## EXERCISE DETAILS
Please return the lines of the data below, word for word, from the first line through the line containing "2023-11-17 | 单位净值: 0.769 -> 0.752".

^^^^

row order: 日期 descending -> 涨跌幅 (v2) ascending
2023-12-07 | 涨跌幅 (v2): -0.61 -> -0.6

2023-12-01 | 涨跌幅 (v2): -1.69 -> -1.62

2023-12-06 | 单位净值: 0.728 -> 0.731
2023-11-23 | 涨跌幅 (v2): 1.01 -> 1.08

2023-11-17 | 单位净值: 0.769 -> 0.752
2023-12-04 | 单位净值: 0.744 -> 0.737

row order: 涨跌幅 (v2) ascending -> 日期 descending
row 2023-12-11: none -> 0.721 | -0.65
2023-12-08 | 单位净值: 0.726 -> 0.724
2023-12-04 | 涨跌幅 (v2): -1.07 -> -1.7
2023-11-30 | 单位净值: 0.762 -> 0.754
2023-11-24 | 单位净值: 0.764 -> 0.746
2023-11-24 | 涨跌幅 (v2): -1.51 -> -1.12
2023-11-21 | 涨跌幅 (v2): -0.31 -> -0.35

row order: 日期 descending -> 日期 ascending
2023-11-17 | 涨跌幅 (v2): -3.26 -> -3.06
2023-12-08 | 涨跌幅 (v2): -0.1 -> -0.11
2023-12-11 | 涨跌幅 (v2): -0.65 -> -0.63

^^^^

## COMPLETED EXERCISE
row order: 日期 descending -> 涨跌幅 (v2) ascending
2023-12-07 | 涨跌幅 (v2): -0.61 -> -0.6

2023-12-01 | 涨跌幅 (v2): -1.69 -> -1.62

2023-12-06 | 单位净值: 0.728 -> 0.731
2023-11-23 | 涨跌幅 (v2): 1.01 -> 1.08

2023-11-17 | 单位净值: 0.769 -> 0.752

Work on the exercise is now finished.